Wetpaint praised the episode for focusing on the central friendship between Meredith and Cristina, calling it "the Meredith and Cristina show." The review highlighted the effective use of split-screen sequences and the emotional impact of Dr. Craig Thomas' (William Daniels) death, which "really struck home."

TVLine also gave a positive review, appreciating the episode's focus on Meredith and Cristina. The review praised the split-screen format and noted the pivotal events of the hour, including Dr. Thomas' death, and described it as a "memorable" episode.

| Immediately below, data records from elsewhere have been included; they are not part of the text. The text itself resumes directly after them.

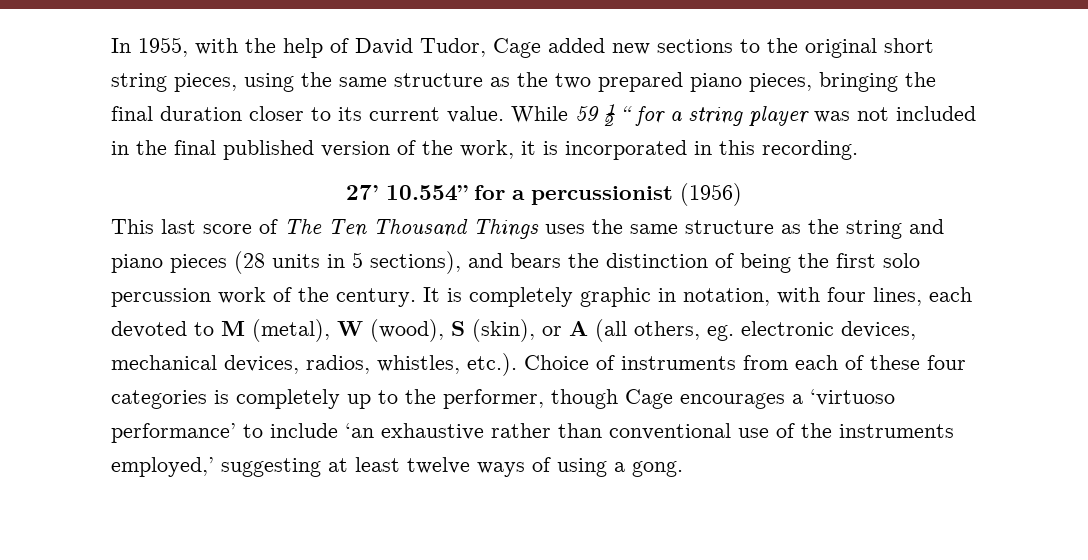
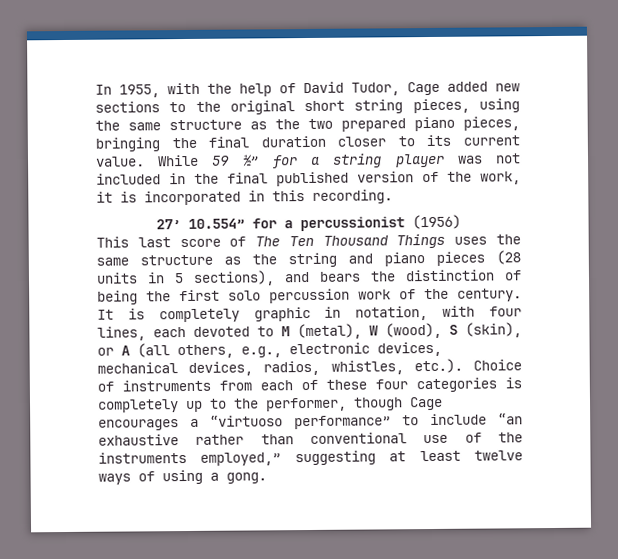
- While 59 ½ “ for a string player was not included in the final published version of the work, it is incorporated in this recording.
+ While 59 ½” for a string player was not included in the final published version of the work, it is incorporated in this recording.
- It is completely graphic in notation, with four lines, each devoted to M (metal), W (wood), S (skin), or A (all others, eg. electronic devices, mechanical devices, radios, whistles, etc.). Choice of instruments from each of these four categories is completely up to the performer, though Cage encourages a ‘virtuoso performance’ to include ‘an exhaustive rather than conventional use of the instruments employed,’ suggesting at least twelve ways of using a gong.
+ It is completely graphic in notation, with four lines, each devoted to M (metal), W (wood), S (skin), or A (all others, e.g., electronic devices, mechanical devices, radios, whistles, etc.). Choice of instruments from each of these four categories is completely up to the performer, though Cage encourages a “virtuoso performance” to include “an exhaustive rather than conventional use of the instruments employed,” suggesting at least twelve ways of using a gong.

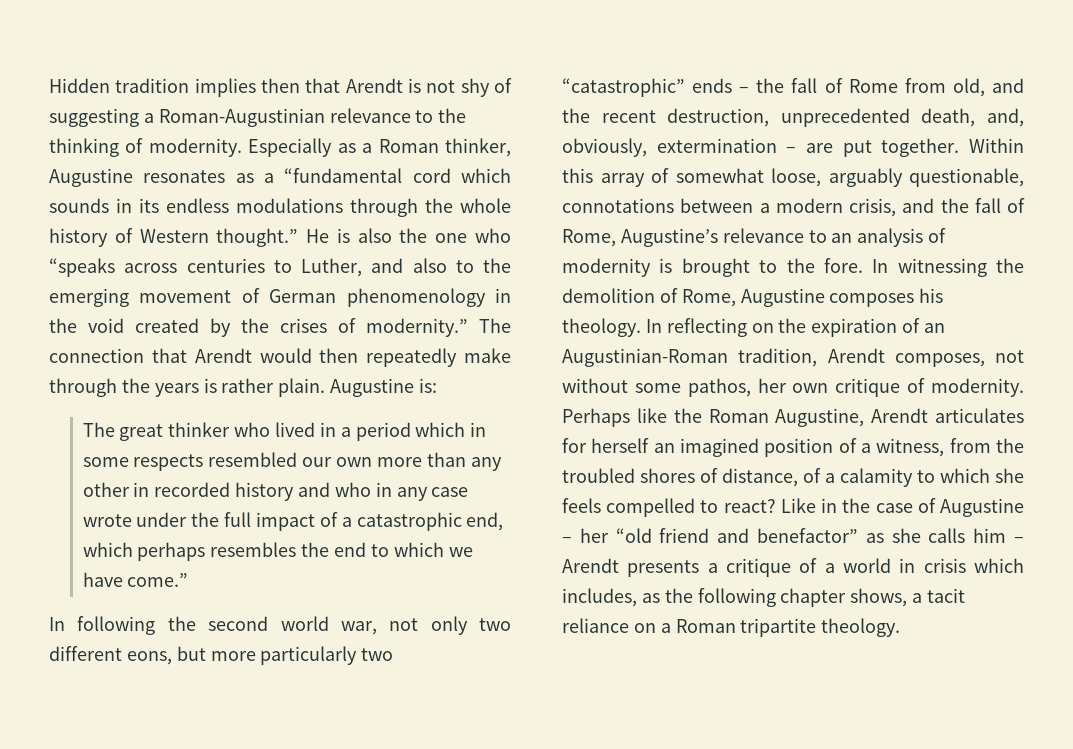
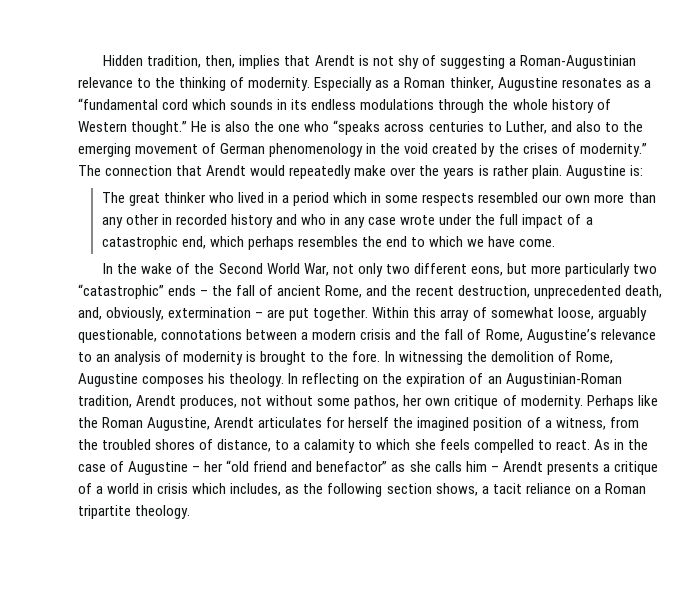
- Hidden tradition implies then that Arendt is not shy of suggesting a Roman-Augustinian relevance to the thinking of modernity.
+ Hidden tradition, then, implies that Arendt is not shy of suggesting a Roman-Augustinian relevance to the thinking of modernity.
- The connection that Arendt would then repeatedly make through the years is rather plain.
+ The connection that Arendt would repeatedly make over the years is rather plain.
- The great thinker who lived in a period which in some respects resembled our own more than any other in recorded history and who in any case wrote under the full impact of a catastrophic end, which perhaps resembles the end to which we have come.”
- In following the second world war, not only two different eons, but more particularly two “catastrophic” ends – the fall of Rome from old, and the recent destruction, unprecedented death, and, obviously, extermination – are put together.
+ The great thinker who lived in a period which in some respects resembled our own more than any other in recorded history and who in any case wrote under the full impact of a catastrophic end, which perhaps resembles the end to which we have come.
+ In the wake of the Second World War, not only two different eons, but more particularly two “catastrophic” ends – the fall of ancient Rome, and the recent destruction, unprecedented death, and, obviously, extermination – are put together.
- Within this array of somewhat loose, arguably questionable, connotations between a modern crisis, and the fall of Rome, Augustine’s relevance to an analysis of modernity is brought to the fore.
+ Within this array of somewhat loose, arguably questionable, connotations between a modern crisis and the fall of Rome, Augustine’s relevance to an analysis of modernity is brought to the fore.
- In reflecting on the expiration of an Augustinian-Roman tradition, Arendt composes, not without some pathos, her own critique of modernity.
+ In reflecting on the expiration of an Augustinian-Roman tradition, Arendt produces, not without some pathos, her own critique of modernity.
- Perhaps like the Roman Augustine, Arendt articulates for herself an imagined position of a witness, from the troubled shores of distance, of a calamity to which she feels compelled to react? Like in the case of Augustine – her “old friend and benefactor” as she calls him – Arendt presents a critique of a world in crisis which includes, as the following chapter shows, a tacit reliance on a Roman tripartite theology.
+ Perhaps like the Roman Augustine, Arendt articulates for herself the imagined position of a witness, from the troubled shores of distance, to a calamity to which she feels compelled to react. As in the case of Augustine – her “old friend and benefactor” as she calls him – Arendt presents a critique of a world in crisis which includes, as the following section shows, a tacit reliance on a Roman tripartite theology.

TwoCents similarly commended the simplicity and focus of the episode, noting that despite the physical distance, Meredith and Cristina have never been closer or more mature. The site praised the performances of Pompeo and Oh, in addition to Sara Ramirez (Callie Torres) and Chandra Wilson (Miranda Bailey) for their "fantastic" supporting roles, balancing their characters' personal and professional lives.

Entertainment Weekly described the episode as "wrenching", particularly emphasizing Cristina's poignant line, "Everyone's dead," which resonated with the overarching themes of loss and resilience. The site also praised the dramatic death of Dr. Craig Thomas, adding that Cristina's success in the surgery brought relief amidst the emotional weight of the episode.

E! Online echoed the praise for the focus on Meredith and Cristina's bond, even across a physical distance, calling them "each other's people." The site lamented Dr. Thomas' death, expressing frustration with the emotional toll but acknowledging that it propelled Cristina back to Seattle.

SpoilerTV highlighted Pompeo's performance, noting that Meredith-centric episodes always resonate due to her well-developed character. The review compared the episode favorably to past Meredith-focused episodes, praising the balance between Pompeo and Oh's screen presence and the intertwining of various character arcs.